Argila maleável foi o presente dos anjos nesta meditação, onde Telma, Brenda e eu estivemos de corpo presente, e onde muitos compareceram em espírito, numa espécie de facebook espiritual, que se abre a cada terça, e que a sensibilidade de Telma nos sinaliza.
"Não existe nem bem nem mal", disseram os anjos, respondendo a colocações que haviamos feito anteriormente, "existe a vida". Descobrir a matéria "tão fina" de que ela é feita, transcendendo as noções usuais de bem e mal, dualidades que parecem, vistas a partir dos espaços sagrados que criamos, uma generalização, foi uma das facetas do exercício com a árgila.
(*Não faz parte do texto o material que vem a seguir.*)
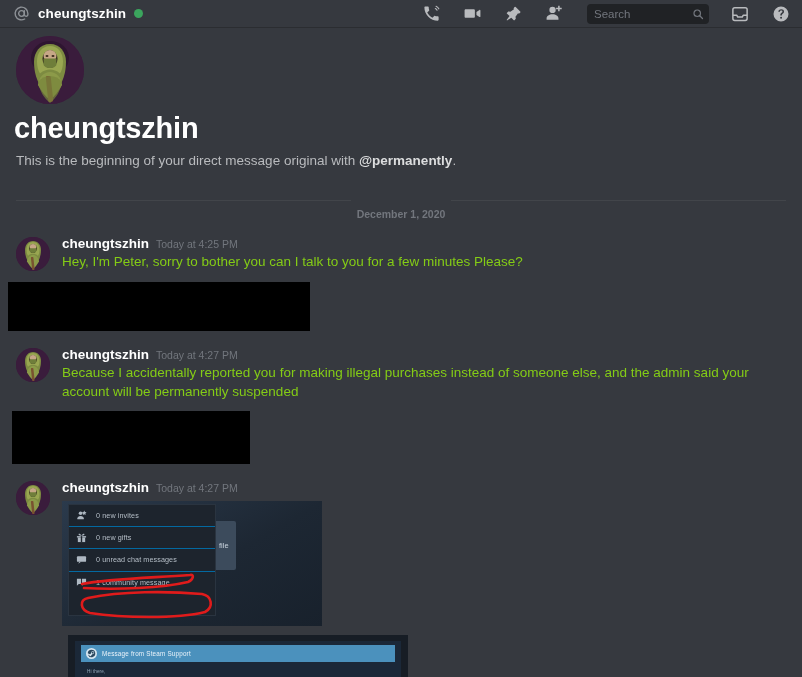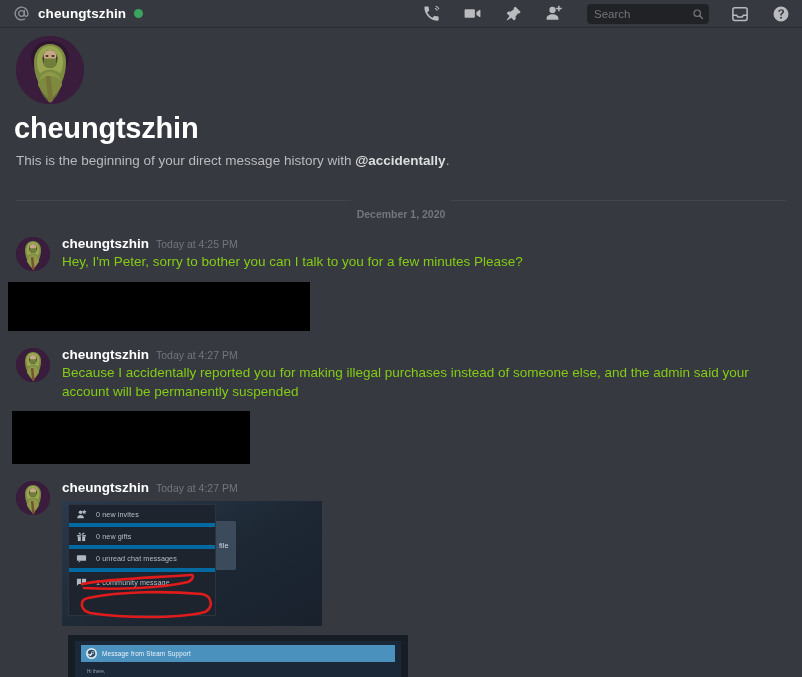--- a/index.html
+++ b/index.html
@@ -331,7 +331,7 @@
       </svg>
     </div>
     <div class="dm-title">cheungtszhin</div>
-    <div class="dm-sub"><span>This is the beginning of your direct message history with </span><b>@accidentally</b><span>.</span></div>
+    <div class="dm-sub"><span>This is the beginning of your direct message original with </span><b>@accidentally</b><span>.</span></div>
   </div>
 
   <div class="divider">

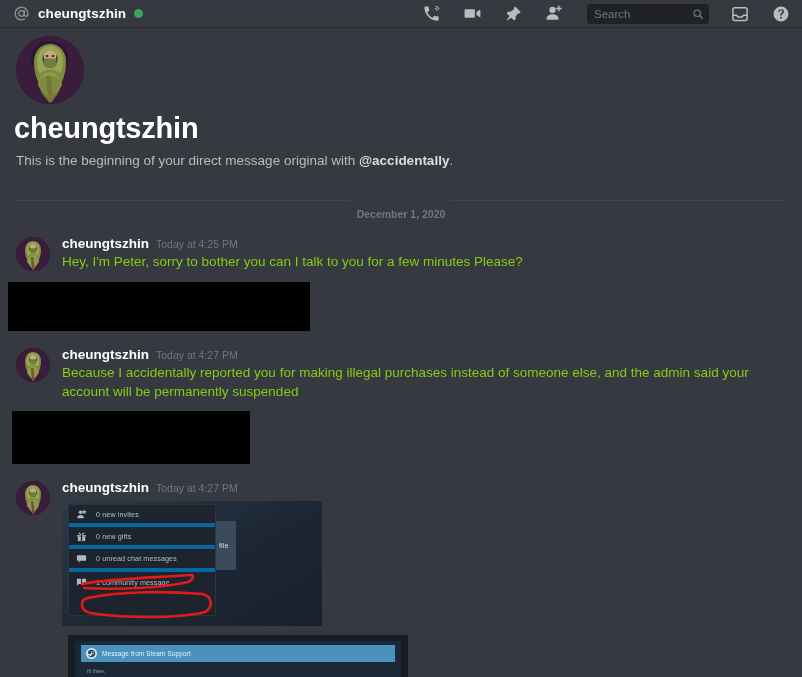--- a/index.html
+++ b/index.html
@@ -331,7 +331,7 @@
       </svg>
     </div>
     <div class="dm-title">cheungtszhin</div>
-    <div class="dm-sub"><span>This is the beginning of your direct message original with </span><b>@accidentally</b><span>.</span></div>
+    <div class="dm-sub"><span>This is the beginning of your direct message original with </span><b>@permanently</b><span>.</span></div>
   </div>
 
   <div class="divider">

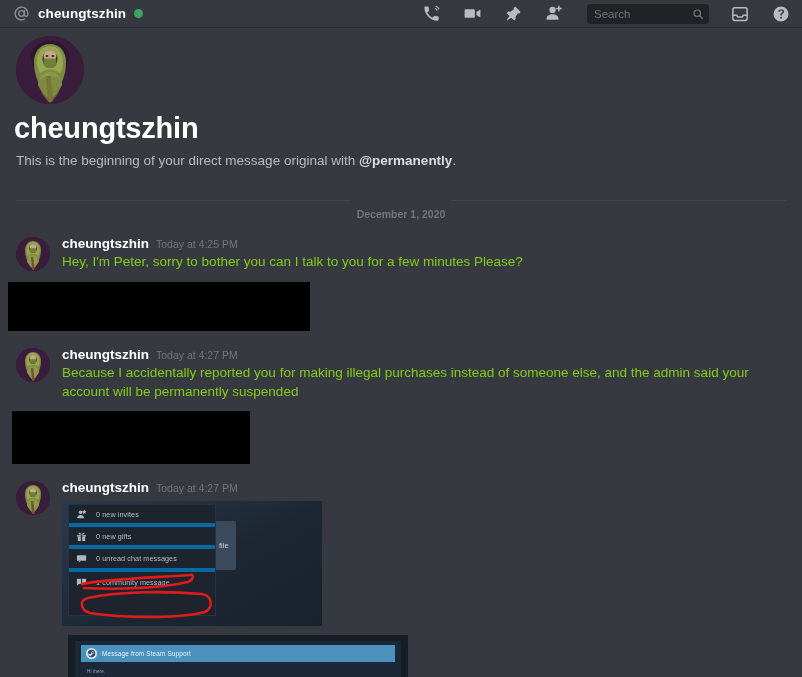--- a/index.html
+++ b/index.html
@@ -175,7 +175,7 @@
     height: 22.2px;
     display: flex; align-items: center;
     padding-left: 6px;
-    border-bottom: 4px solid #0369a1;
+    border-bottom: 1px solid #0369a1;
   }
   .sm-row:last-child { border-bottom: none; }
   .sm-ico {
Na meditação, os anjos nos conduziram a nos sentar ao sopé de uma montanha, ouvindo os sons das águas de um riacho, abençoadas pelo vento leve que trazia aconchego, e nos presentearam com bolinhas de argila que surgiram ao nosso lado.
Fomos convidadas a esculpir com elas o que precisassemos, desejassemos, indo ao encontro da necessidade de cada uma, e pudemos acessar um dos sentidos profundos da criação. Criamos o que precisávamos e também o que nos confortava, o que nos esclarecia, o que acendia em nós direções e estrelas de Belém.
Completadas com cores e cozidas no fogo de um forno, nossas esculturas ajudaram a dar novos sentidos à vida, juntando as peças de um quebra-cabeça em forma de árvore, como para Telma, formando um móbile com flores e planetas, como para mim, redirecionando o sentido da cura, para Brenda.
A revelação de significados mais profundos para os momentos que vivemos, ou de um novo sentido, é um processo de criação muito prazeroso e lúdico, nos conecta com nossa criança interior e com o sentido de nossa existência. Um quebra-cabeça é feito de peças desconexas que de repente começam a fazer sentido quando organizadas de certa maneira. Buscar este sentido no que nos é apresentado diáriamente em nossas vidas pode ser um exercício de revelação e de aprofundamento de seus cursos. Podemos fazer do pão-argila nosso de cada dia uma fornada que sacia o corpo, ou uma nova criação, um pão com ingredientes que reverberam em outras esferas do nosso ser, quem sabe, com pitadas de anís, de gengíbre, ou hortelã, pitadas de memórias ou de sonhos...
Materializamos na árgila o que ia em nossas almas, em nossos espíritos... Pareceu-nos que isso é o que precisamos fazer cada vez mais, ir ao encontro destes apelos, e, com carinho, esculpir nossos sonhos, pois eles correspondem a um sentido mais profundo, um quebra-cabeça que nossos espíritos trabalham em silêncio para nos revelar.